Recommendation to save models in root /models folder when using resized images

wgpubs · November 13, 2017, 4:13pm

def get_data(sz, bsz, val_idxs=[0], test_name='test'):
    tfms = tfms_from_model(arch, sz, aug_tfms=transforms_side_on, max_zoom=1.1)

    data = ImageClassifierData.from_csv(PATH, csv_fname=f'{DS_PATH}/labels.csv', 
                                        folder='train', test_name=test_name, 
                                        bs=bsz, tfms=tfms, val_idxs=val_idxs, suffix='.jpg')

    return data if sz > 300 else data.resize(340, 'tmp')

Using the code above to build the data for a learner results in any saved models being saved in /tmp/340/tmp/models.

I would like to recommend that the default be to look for a root /models directory in PATH as a first option because if you ever have to blow out your /tmp folder to get rid of precomputed activations, you’ll blow out your saved models as well. Another option is to make the models path an optional argument.

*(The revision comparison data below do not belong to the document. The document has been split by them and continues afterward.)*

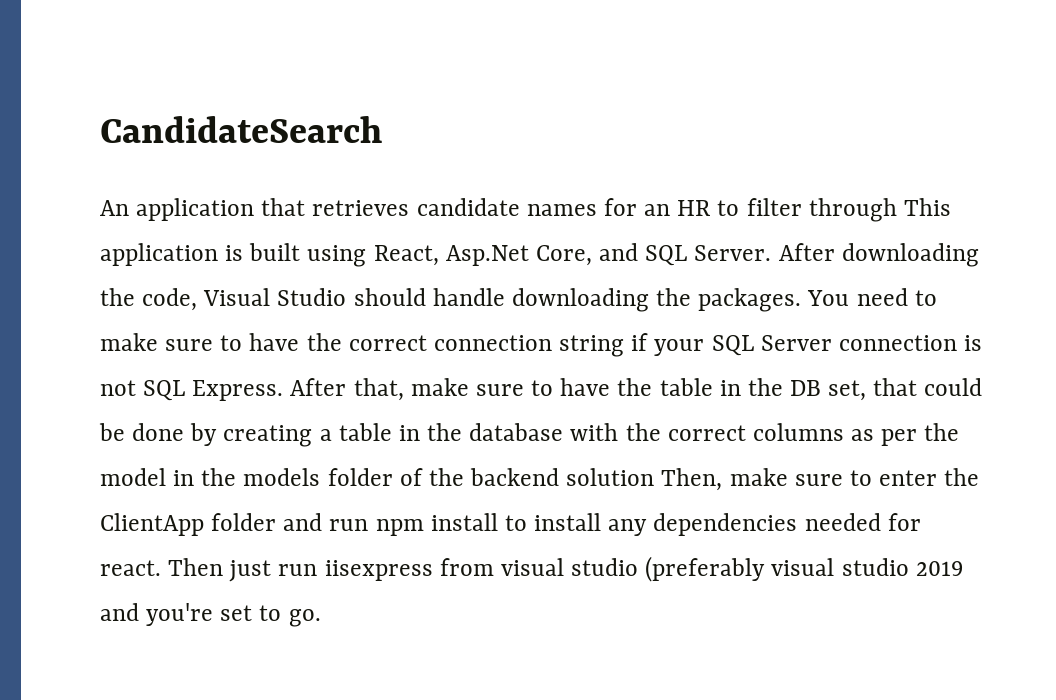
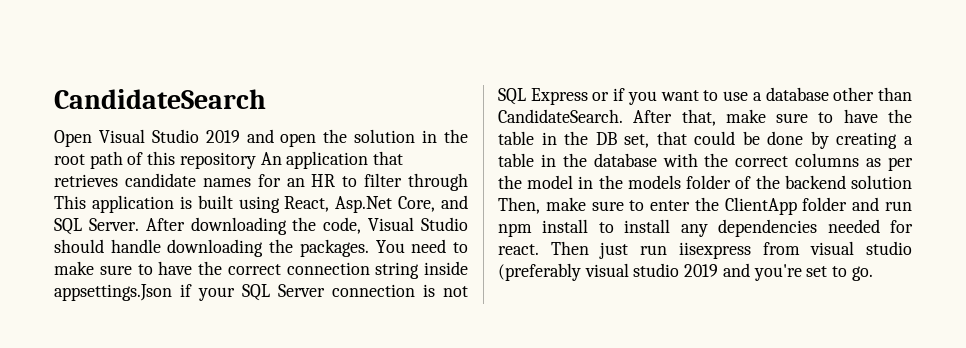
(382, 129) none -> [54,129,469,147] [54,151,256,169] Open Visual Studio 2019 and open the solution in the root path of this repository
(625, 346) none -> [424,261,468,275] [54,284,172,301] inside appsettings.Json
[192,380,284,401] Express. -> [530,87,912,105] [498,109,623,123] Express or if you want to use a database other than CandidateSearch.

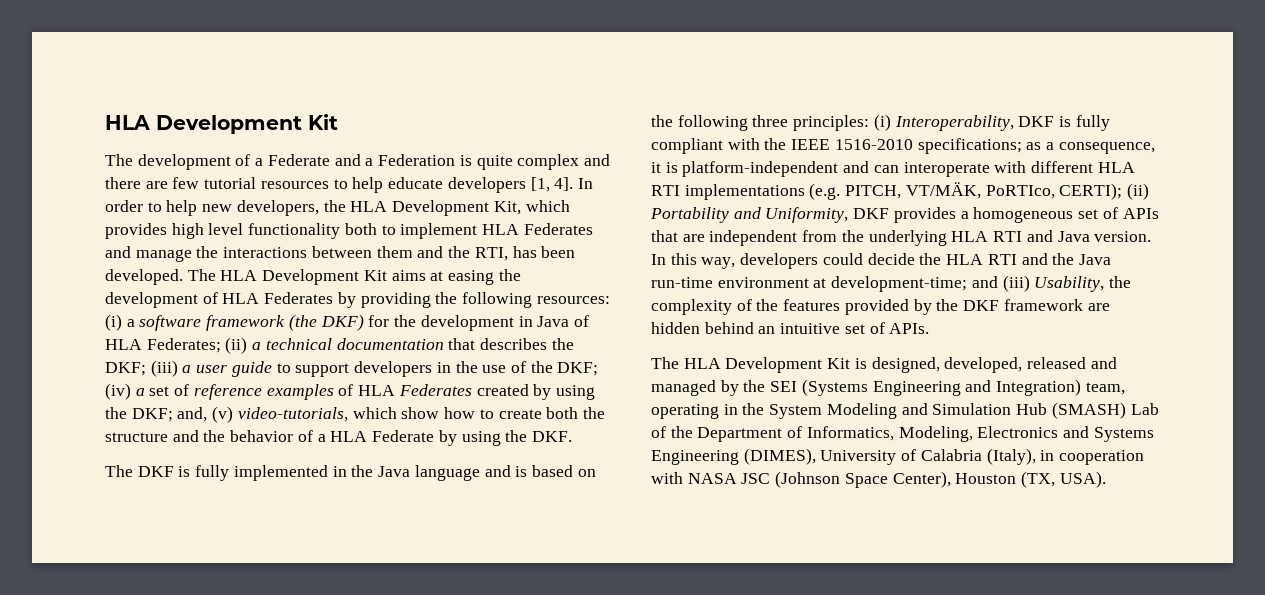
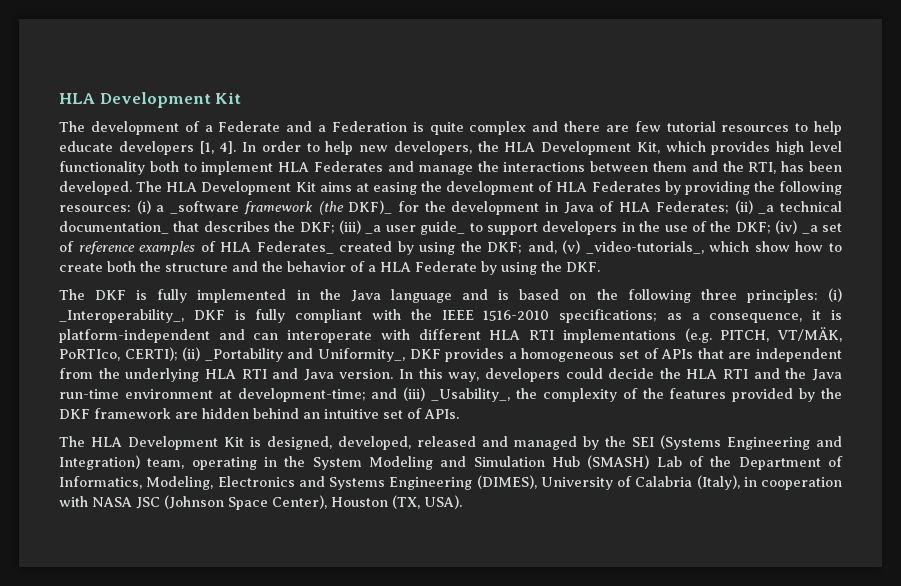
[139,315,202,331] software -> [170,201,240,214] _software
[320,314,364,331] DKF) -> [348,200,393,214] DKF)_
[252,338,444,350] a technical documentation -> [758,201,843,214] [59,221,169,234] _a technical documentation_
[182,361,272,377] a user guide -> [365,221,466,235] _a user guide_
[135,388,145,396] a -> [801,225,818,234] _a
[398,384,472,396] Federates -> [256,241,334,254] Federates_
[237,407,348,422] video-tutorials, -> [585,241,704,254] _video-tutorials_,
[894,115,1014,131] Interoperability, -> [59,309,184,323] _Interoperability_,
[650,207,849,223] Portability and Uniformity, -> [204,348,405,362] _Portability and Uniformity_,
[1034,276,1105,292] Usability, -> [431,388,511,402] _Usability_,

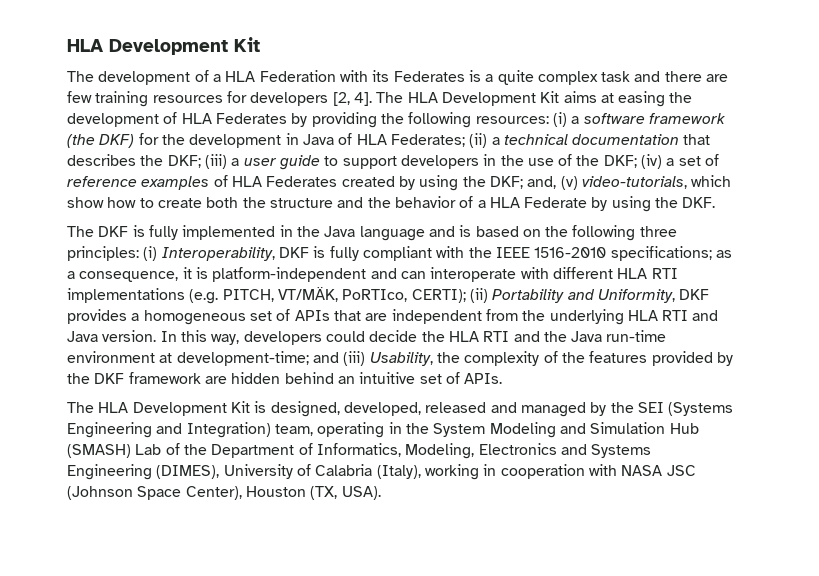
[218,121,424,132] Federate and a Federation is -> [225,70,494,82] HLA Federation with its Federates is a
(527, 128) none -> [601,71,631,82] task
[666,121,843,135] [59,141,842,155] [59,161,842,175] [59,181,132,195] tutorial resources to help educate developers [1, 4]. In order to help new developers, the HLA Development Kit, which provides high level functionality both to implement HLA Federates and manage the interactions between them and the RTI, has been developed. -> [95,91,372,107] training resources for developers [2, 4].
[170,201,240,214] _software -> [583,113,645,124] software
[348,200,393,214] DKF)_ -> [99,134,135,148] DKF)
[758,201,843,214] [59,221,169,234] _a technical documentation_ -> [491,134,680,145] a technical documentation
[365,221,466,235] _a user guide_ -> [231,155,320,170] a user guide
[801,225,818,234] _a -> [666,158,675,166] a
[256,241,334,254] Federates_ -> [266,176,338,187] Federates
[585,241,704,254] _video-tutorials_, -> [581,176,687,189] video-tutorials,
[59,309,184,323] _Interoperability_, -> [161,247,275,261] Interoperability,
[204,348,405,362] _Portability and Uniformity_, -> [492,289,675,303] Portability and Uniformity,
[431,388,511,402] _Usability_, -> [369,352,433,366] Usability,
(740, 482) none -> [424,464,479,480] working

jeremy · November 13, 2017, 4:44pm

These are good points. OTOH, I’ve found keeping different resized dataset models separate to be helpful. Rather than removing tmp, I just remove tmp/*.bc. A better approach still would be to have models/340 for instance, although I suspect that may need some significant refactoring to make that work cleanly. PRs welcome, of course!

wgpubs · November 13, 2017, 7:09pm

Will do. I’m thinking about adding a couple new optional params:

overwrite_precomputed=False: If True, will rebuild the precomputed activations instead of re-using existing
models_dir=None: Will save/load models to/from this location if specified, else save to default path.